A la hora de la cena, Pedro se obligó a bajar. No tenía el más mínimo apetito, pero estaba seguro de que si no hacía acto de presencia Paula subiría como una furia a exigirle una explicación. La preocupación que vió en su mirada cuando entró en la cocina se le clavó en el corazón como una daga.
–Estoy bien –le dijo, antes de que pudiera preguntar.
Se llevó la jarra de agua y los vasos al comedor, y ella lo siguió poco después con una suculenta fuente de espaguetis con albóndigas. Les sirvió a ambos y se sentó frente a él, pero no empezó a comer, sino que tomó su vaso con la mano temblorosa, y tomó un trago antes de decir:
–Deduzco que tu visita no ha ido como esperábamos, ¿No?
Él sacudió la cabeza.
–Adrián está hecho polvo, Paula.
–Bueno, lo que ha pasado es algo traumático.
–Y que yo fuera a verle no ha ayudado en absoluto; no hice sino empeorar las cosas.
–¿Cómo? –inquirió ella en un susurro.
Pedro tuvo que inspirar antes de continuar.
–Me detesta. No quiere ni verme, tal y como decía su madre.
Paula se quedó callada, como si no supiera qué decir.
–¿Y qué piensas hacer? –inquirió finalmente.
Pedro tomó su tenedor y removió con desgana los espaguetis.
–Volver al plan inicial. Tengo que centrarme en ganar el suficiente dinero para que Adrián siga teniendo la mejor atención.
–Pero… Pero entonces… ¿Qué pasa con nosotros? –inquirió Paula con voz queda.
Pedro sintió un resquemor amargo en la garganta.
–No puede haber un «Nosotros», Paula. Al menos no en un futuro inmediato.
Ella se quedó mirándolo durante unos segundos que se le hicieron largos y dolorosos, como si no lo hubiera oído bien. Luego dio un respingo, al comprender, y palideció. Pedro se sentía como un canalla y quería rogarle que lo perdonara, pero no le salían las palabras. Paula apretó los labios y, saliendo del estado de aturdimiento en el que estaba, le espetó con ojos relampagueantes:
–¿Vas a rendirte solo porque el primer golpe te ha derribado? ¿Vuelves a casa corriendo con el rabo entre las patas, como un perro asustado?
Pedro no dijo nada. Si Paula necesitaba desahogarse, dejaría que lo hiciera. Se merecía todo lo que pudiese decirle.
–¿Es que siempre lo has tenido todo tan fácil que nunca has tenido que luchar por nada? –lo increpó Paula. Se rió con amargura y añadió–: Federico solía alardear diciendo que eras algo así como una especie de genio, que ibas de triunfo en triunfo –se puso de pie–. Pero la realidad es que todo lo que has conseguido, lo has conseguido tan fácilmente que te has convertido en un… ¡En un perdedor!
Las palabras de Paula eran cortantes como latigazos, pero continuó callado.
–Cuando de verdad te importa algo, Pedro, sigues luchando hasta que vences, por más veces que te caigas. Si de verdad te importara Adrián, te esforzarías más.

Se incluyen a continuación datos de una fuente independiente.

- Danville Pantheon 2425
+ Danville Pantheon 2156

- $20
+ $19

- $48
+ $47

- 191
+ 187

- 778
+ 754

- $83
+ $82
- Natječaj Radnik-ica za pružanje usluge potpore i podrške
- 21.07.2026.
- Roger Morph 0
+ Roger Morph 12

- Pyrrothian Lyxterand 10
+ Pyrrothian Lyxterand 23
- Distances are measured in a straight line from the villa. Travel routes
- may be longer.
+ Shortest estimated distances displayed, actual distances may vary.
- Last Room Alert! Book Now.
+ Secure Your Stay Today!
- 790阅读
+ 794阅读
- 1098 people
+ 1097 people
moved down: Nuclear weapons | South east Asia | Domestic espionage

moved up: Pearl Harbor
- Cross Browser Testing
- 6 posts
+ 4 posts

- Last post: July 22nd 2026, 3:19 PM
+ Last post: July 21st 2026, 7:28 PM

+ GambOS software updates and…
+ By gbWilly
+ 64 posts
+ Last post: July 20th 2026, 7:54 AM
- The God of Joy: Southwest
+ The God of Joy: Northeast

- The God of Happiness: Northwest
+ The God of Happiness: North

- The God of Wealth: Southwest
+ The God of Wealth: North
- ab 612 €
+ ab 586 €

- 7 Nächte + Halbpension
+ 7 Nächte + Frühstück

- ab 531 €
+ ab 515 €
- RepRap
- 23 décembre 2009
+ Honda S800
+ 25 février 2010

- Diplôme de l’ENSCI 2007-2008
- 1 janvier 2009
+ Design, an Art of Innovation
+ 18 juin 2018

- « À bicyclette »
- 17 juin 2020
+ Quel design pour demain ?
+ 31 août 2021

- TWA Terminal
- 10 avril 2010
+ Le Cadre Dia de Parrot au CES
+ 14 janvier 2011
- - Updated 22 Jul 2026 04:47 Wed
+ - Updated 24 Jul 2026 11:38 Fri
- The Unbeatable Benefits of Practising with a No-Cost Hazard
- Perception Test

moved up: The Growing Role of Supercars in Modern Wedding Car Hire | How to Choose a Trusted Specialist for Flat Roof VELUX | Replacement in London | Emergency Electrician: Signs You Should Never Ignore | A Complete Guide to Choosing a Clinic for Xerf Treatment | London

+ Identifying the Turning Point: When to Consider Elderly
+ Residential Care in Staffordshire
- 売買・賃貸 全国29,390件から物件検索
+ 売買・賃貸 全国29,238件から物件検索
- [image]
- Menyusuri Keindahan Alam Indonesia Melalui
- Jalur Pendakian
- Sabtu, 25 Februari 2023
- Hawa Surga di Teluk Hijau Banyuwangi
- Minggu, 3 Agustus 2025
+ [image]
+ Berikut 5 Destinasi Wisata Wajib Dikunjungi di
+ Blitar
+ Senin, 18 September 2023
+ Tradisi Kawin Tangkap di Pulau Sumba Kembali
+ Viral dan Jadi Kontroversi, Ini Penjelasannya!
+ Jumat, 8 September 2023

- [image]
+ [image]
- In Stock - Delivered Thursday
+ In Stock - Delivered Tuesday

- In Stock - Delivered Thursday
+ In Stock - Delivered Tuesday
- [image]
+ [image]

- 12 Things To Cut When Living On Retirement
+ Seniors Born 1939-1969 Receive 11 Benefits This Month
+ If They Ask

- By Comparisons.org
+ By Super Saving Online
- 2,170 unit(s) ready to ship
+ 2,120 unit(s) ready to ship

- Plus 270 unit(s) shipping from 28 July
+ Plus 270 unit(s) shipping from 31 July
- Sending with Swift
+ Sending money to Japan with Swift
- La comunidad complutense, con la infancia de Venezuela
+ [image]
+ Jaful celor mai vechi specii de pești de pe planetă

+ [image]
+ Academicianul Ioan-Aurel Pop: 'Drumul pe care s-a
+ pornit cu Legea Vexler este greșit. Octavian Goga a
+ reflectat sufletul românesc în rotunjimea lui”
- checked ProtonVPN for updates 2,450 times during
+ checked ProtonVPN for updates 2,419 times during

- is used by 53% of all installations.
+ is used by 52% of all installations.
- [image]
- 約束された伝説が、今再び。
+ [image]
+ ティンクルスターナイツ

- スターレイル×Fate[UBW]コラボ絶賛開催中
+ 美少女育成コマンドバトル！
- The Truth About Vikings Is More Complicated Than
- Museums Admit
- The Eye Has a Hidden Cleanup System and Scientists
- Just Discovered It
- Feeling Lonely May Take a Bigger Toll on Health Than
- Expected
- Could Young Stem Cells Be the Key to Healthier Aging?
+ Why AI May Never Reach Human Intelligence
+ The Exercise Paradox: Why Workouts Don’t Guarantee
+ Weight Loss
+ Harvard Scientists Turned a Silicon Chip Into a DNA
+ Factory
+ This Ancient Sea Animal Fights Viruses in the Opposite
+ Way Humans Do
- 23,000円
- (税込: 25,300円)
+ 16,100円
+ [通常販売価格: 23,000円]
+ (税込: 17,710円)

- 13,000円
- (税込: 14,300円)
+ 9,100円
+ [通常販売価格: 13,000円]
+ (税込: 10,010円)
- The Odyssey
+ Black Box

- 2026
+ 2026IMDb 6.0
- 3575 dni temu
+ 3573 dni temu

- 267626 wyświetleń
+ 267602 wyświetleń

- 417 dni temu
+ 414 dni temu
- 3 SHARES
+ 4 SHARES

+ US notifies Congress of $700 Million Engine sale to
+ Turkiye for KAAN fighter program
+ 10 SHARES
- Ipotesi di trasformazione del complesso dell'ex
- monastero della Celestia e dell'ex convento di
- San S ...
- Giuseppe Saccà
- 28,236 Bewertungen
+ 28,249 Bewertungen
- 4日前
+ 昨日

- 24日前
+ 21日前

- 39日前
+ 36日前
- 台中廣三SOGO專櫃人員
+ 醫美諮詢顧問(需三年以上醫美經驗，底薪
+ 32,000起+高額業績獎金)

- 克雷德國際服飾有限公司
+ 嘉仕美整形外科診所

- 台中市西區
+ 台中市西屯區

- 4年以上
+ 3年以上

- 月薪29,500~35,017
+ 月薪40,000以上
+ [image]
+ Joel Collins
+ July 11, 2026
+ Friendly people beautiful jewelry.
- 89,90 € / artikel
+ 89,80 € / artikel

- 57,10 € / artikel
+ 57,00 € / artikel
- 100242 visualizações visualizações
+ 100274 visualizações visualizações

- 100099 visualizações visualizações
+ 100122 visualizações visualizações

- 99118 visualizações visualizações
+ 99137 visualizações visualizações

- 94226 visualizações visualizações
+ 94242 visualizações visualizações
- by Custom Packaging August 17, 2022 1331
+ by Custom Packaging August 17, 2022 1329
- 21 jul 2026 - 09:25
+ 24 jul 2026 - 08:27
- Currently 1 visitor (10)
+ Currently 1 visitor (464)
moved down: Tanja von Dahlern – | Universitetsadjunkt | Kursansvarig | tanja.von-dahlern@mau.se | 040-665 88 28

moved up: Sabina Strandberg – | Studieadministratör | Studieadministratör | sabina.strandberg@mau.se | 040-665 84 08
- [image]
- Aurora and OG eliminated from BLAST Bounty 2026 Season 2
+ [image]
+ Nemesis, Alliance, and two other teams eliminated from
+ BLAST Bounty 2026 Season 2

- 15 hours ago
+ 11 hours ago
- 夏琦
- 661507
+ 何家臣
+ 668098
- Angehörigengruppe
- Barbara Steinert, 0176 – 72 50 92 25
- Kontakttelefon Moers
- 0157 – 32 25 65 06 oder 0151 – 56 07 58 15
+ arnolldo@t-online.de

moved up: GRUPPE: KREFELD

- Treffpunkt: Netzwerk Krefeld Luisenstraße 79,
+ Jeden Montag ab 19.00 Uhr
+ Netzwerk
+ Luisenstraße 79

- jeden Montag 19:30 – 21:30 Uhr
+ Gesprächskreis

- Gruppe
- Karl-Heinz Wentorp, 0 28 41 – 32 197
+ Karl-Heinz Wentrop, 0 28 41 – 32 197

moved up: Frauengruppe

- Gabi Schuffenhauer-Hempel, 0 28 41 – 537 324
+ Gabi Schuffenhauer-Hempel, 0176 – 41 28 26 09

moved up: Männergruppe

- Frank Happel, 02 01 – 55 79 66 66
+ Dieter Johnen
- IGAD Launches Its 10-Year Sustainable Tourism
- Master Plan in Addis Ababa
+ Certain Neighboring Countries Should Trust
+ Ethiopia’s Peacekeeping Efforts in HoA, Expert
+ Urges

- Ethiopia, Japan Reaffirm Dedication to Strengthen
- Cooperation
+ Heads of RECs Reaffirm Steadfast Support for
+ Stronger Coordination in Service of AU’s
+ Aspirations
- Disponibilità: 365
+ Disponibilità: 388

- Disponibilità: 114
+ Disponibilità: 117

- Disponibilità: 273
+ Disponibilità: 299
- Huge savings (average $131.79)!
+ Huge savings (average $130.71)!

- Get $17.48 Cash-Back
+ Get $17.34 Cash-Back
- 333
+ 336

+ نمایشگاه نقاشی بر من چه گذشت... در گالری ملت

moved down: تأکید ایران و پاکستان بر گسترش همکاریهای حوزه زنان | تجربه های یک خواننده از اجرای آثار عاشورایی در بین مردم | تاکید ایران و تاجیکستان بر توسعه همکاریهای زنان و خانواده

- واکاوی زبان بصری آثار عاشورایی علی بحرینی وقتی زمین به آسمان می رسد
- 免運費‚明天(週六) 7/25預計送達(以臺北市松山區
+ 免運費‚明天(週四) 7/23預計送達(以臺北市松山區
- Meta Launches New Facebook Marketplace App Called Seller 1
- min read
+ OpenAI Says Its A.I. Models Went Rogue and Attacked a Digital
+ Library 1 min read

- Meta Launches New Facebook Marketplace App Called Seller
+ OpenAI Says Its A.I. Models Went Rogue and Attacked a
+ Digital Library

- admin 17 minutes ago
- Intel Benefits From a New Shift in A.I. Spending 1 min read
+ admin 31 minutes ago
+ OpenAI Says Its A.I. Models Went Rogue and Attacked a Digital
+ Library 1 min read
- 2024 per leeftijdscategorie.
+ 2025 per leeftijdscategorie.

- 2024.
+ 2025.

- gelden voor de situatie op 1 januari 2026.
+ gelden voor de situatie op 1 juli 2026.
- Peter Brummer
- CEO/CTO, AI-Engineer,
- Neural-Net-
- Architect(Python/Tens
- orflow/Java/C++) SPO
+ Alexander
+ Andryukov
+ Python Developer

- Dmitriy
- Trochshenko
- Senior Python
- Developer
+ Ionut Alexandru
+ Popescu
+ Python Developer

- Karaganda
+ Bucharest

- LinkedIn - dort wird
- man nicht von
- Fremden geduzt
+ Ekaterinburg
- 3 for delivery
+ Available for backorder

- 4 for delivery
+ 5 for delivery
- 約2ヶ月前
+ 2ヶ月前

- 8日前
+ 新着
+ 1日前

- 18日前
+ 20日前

Lo que estaba diciendo en realidad, era que si ella le importaba, lucharía por ella. Y tenía razón, porque Paula merecía que luchara por ella. En cuanto a Adrián… No quería verlo; no había vuelta de hoja. Y bastante daño le había hecho ya.
–Pero no vas a hacerlo, ¿Verdad? –añadió Paula. Su voz estaba teñida de decepción, y la idea de defraudarla era peor que el que se enfadara con él.
Paula sacudió la cabeza y se marchó, y Pedro se sintió como si su corazón hubiera dejado de latir.